The rain is expected to linger over St George and Sutherland Shire on Saturday with a low risk of thunderstorms but cool conditions.
At Kurnell the top temperature struggled to reach 14.8 degrees at 1pm but a 20km/h south-westerly wind made it feel more like 10 degrees.
At the height of the storm on Friday night, lightning was striking the Sydney basin at a rate of about 1000 strikes an hour.
A hail storm made conditions treacherous on the M1 Princes Motorway from Waterfall to Helensburgh late in the afternoon
Deborah Sharp was on the highway at Waterfall when the storm hit.
“It was crazy,” she said. “Cars were sliding in the hail as they tried to stop and the hail pelted the windscreen so hard it felt like it was going to break.”
The bulk of the rain fell in the south-west with the Canterbury-Bankstown area copping the brunt of the storm.
In the hour from 5.20pm, 58 millimetres of rain fell in Bankstown, including 18 millimetres in just 10 minutes.

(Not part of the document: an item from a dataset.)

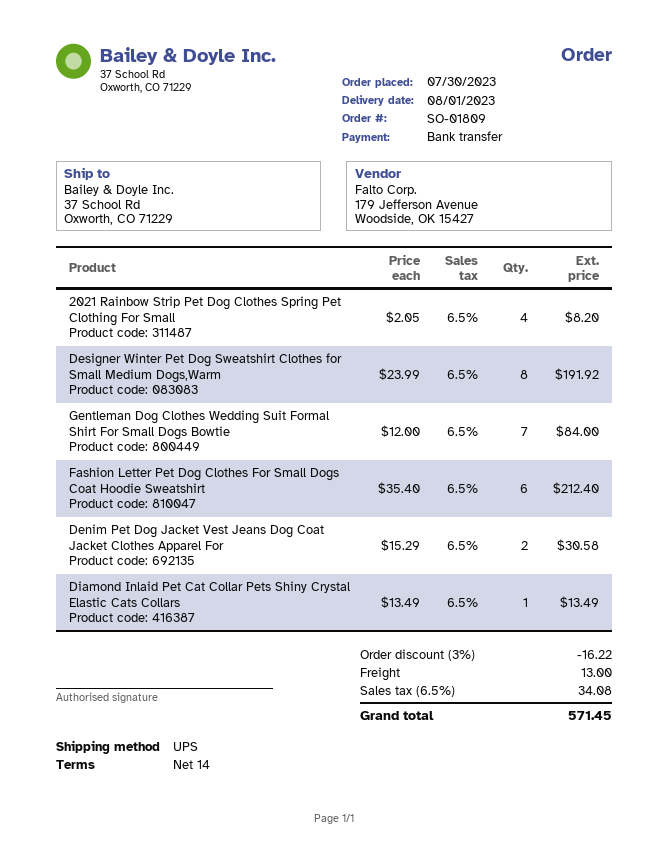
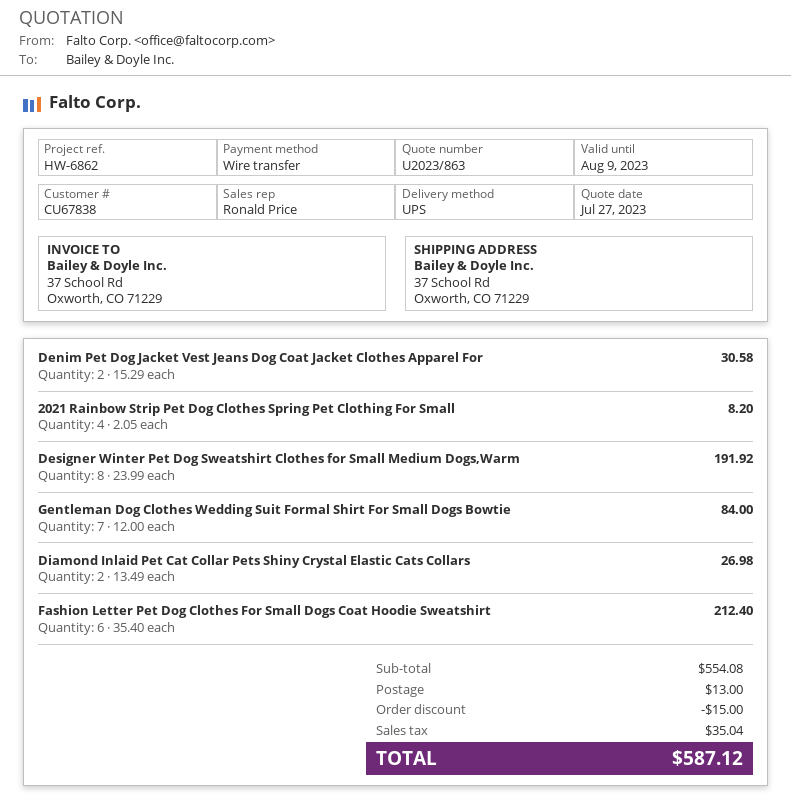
Diamond Inlaid Pet Cat Collar Pets Shiny Crystal Elastic Cats Collars: 1 x 13.49 = 13.49 -> 2 x 13.49 = 26.98
discount: 16.22 -> 15.00
tax: 34.08 -> 35.04
total: 571.45 -> 587.12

A total of 67 millimetres fell in the suburb over 24 hours.
Nearby suburbs including Canterbury, Liverpool and Milperra also received a drenching, but further west, Penrith recorded nothing in its rain gauge.
Sydney Airport registered 30.4mm by 11pm with the bulk of that rain falling between 5pm and 6.30pm. Over at Lucas Heights 6.7mm of rain fell by the same time
Craig McIntosh, a meteorologist with Fairfax Media's Weatherzone, said the figures made Friday the wettest day for Bankstown since June 2016 and the wettest September day for the suburb in 12 years.
"These type of storms can completely drench one suburb and totally miss the next," Mr McIntosh said.
The storm caused chaos for the transport system, with train services delayed after lightning strikes damaged equipment at Campsie.
Heavy rain brought flash-flooding to roads including near Sydney Airport.
The State Emergency Service received 162 calls for assistance, mainly for leaking roofs and localised flash flooding.
Sydney Airport's domestic terminals experienced "significant delays" as a result of the weather, a spokeswoman for the airport said. Qantas cancelled four flights on Friday night.
Mr McIntosh said the storm front had mainly moved offshore by Saturday morning and was heading east over the Tasman.
The remainder of the weekend will be sunny, with clouds clearing on Sunday and a top temperature of 21 degrees that may feel a degree or two cooler.